The neurotrophic effect involves neuronal growth, the activation of the survival pathways that confer neuroprotection and the restoration of the affected neurons. "And this neurotrophic effect is not only capable of preventing neuronal death but also of rescuing neurons that have been affected by the disease", says Dr. Jordi Bové, principal investigator of the research group on Neurodegenerative Diseases of VHIR led by Dr. Miquel Vila. That is to say, neurons that suffer from dysfunction, atrophy, with the overexpression of TFEB recover their normal size and functionality. And that, "added to the fact that overexpression of TEFB is capable of increasing dopamine levels, we have a triple effect: neuroprotective, of neurorescue and of restoration of dopamine levels," he adds.
Parkinson's disease causes a lysosomal deficit and a build-up of protein aggregates such as Lewy bodies. Knowing that TFEB coordinates the expression of proteins involved in lysosomes and in the degradation of autophagy, the researchers tested this strategy and found that the neuroprotective effect of TFEB went beyond the activation effect of the autophage lysosomal system. Thus, they found that "the overexpression of TFEB in dopaminergic neurons had a neurotrophic effect, i.e. an effect at the level of neuronal growth, activation of survival pathways and anti-apoptotic mechanisms", says Dr. Bové, the person responsible for the study.
In relation to this neurotrophic effect they saw that the effect was the same as that already described with other neurotrophic factors.
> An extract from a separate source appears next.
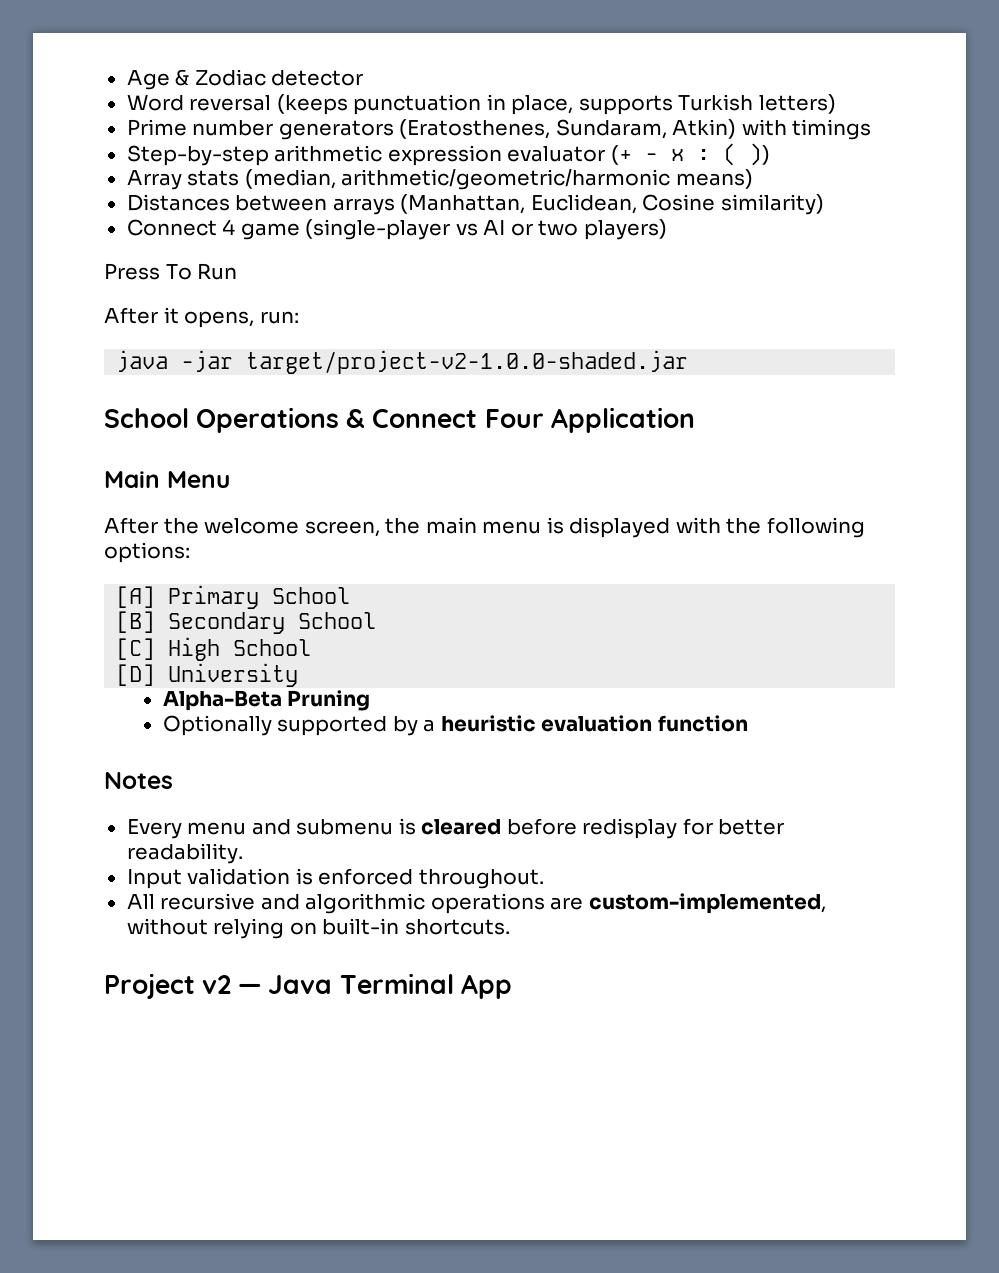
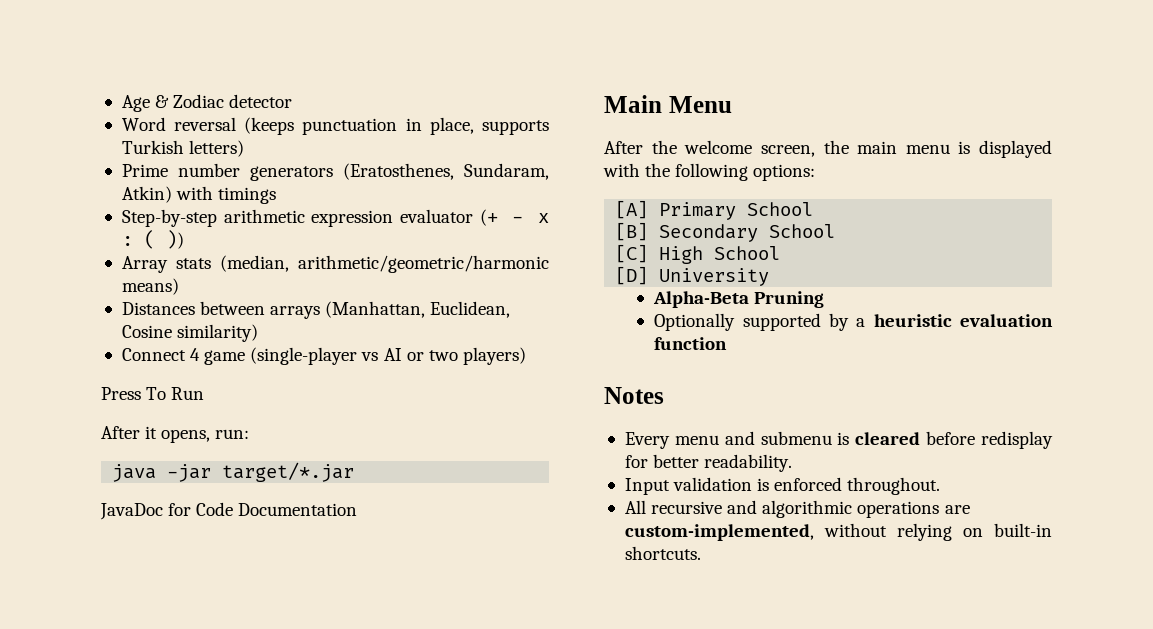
- java -jar target/project-v2-1.0.0-shaded.jar
- School Operations & Connect Four Application
+ java -jar target/*.jar
+ JavaDoc for Code Documentation
- Project v2 — Java Terminal App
Neurotrophic factors have been tested in clinical trials and one of the possible explanations for failure in Parkinson's disease is attributed to a possible decrease in the regulation of the receptors by which they act, which would render them ineffective. And what allows TEFB overexpression is to activate the intrinsic survival mechanisms, inside the cell, without the need for receptors and avoiding failure.
Apart from this increase in the survival pathways that confer neuroprotection, another important aspect described in this study is the ability to modulate dopamine metabolism. "We have seen that TFEB not only increases the enzymes involved in dopamine synthesis, but also increases the amount of dopamine that can be released," says Dr. Bové. We are therefore talking about a neuroprotective strategy and also a strategy to restore dopamine levels. "And this effect is very important in controlling the symptoms of the disease", he adds.
One way to stop the progression of Parkinson's Disease
Parkinson's disease is characterized by the death of the dopaminergic neurons of the black substance pars compacta which involves a decrease in the levels of dopamine in the striatum. It is true that other areas of the brain are affected, but the main symptomatology, especially at the motor level, is due to this death of the dopaminergic neurons of the black substance pars compacta.
The exact cause of neuron death is still unknown today, and drug treatment is based on restoring dopamine levels. Although it allows to initially reverse the symptomatology (decrease in movements, postural instability, tremor at rest, etc.) there comes a time when it stops working and other complications appear. Therefore, "it is very important to establish neuroprotective strategies that stop the progression of the disease", states Dr. Bové.
"In this sense, we propose the overexpression of TFEB as a strategy that can be transferred to the clinic because we have seen that it works in a Parkinson's model in mice. We propose it as an alternative to neurotrophic factors, as they may avoid the reasons why they fail. Although gene therapy is not ruled out for overexpression of TFEB, we are committed to pharmacological activation," he concludes.